Task material:

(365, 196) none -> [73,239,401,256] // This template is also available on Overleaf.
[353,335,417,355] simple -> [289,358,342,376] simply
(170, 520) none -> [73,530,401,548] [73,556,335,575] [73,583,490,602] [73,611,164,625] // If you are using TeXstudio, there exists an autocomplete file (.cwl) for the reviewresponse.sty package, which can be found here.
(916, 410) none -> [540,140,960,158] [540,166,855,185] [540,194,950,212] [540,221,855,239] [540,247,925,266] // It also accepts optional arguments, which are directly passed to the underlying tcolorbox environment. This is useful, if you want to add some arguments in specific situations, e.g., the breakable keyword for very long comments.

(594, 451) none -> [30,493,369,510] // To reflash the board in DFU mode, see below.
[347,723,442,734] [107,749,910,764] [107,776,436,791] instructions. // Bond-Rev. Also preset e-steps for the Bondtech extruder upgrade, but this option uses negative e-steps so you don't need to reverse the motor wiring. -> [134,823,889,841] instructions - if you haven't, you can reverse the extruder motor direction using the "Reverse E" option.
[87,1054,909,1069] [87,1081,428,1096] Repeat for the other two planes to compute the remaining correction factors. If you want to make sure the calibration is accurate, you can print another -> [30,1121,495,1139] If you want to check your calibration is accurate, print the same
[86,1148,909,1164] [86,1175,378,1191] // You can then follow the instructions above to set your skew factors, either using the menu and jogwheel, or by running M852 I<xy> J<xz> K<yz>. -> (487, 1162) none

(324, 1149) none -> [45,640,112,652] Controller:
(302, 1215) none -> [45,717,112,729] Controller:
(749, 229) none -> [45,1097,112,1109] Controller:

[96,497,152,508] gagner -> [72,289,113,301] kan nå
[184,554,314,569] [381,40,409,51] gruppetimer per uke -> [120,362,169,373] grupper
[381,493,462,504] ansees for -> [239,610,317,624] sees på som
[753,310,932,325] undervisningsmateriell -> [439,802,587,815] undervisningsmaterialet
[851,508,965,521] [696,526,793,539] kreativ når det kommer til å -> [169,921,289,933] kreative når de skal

What the task requires: Starting with the first line above and ending with the line that holds "(170, 520) none", restate each line word for word and add nothing else.

Output of the exercise:
(365, 196) none -> [73,239,401,256] // This template is also available on Overleaf.
[353,335,417,355] simple -> [289,358,342,376] simply
(170, 520) none -> [73,530,401,548] [73,556,335,575] [73,583,490,602] [73,611,164,625] // If you are using TeXstudio, there exists an autocomplete file (.cwl) for the reviewresponse.sty package, which can be found here.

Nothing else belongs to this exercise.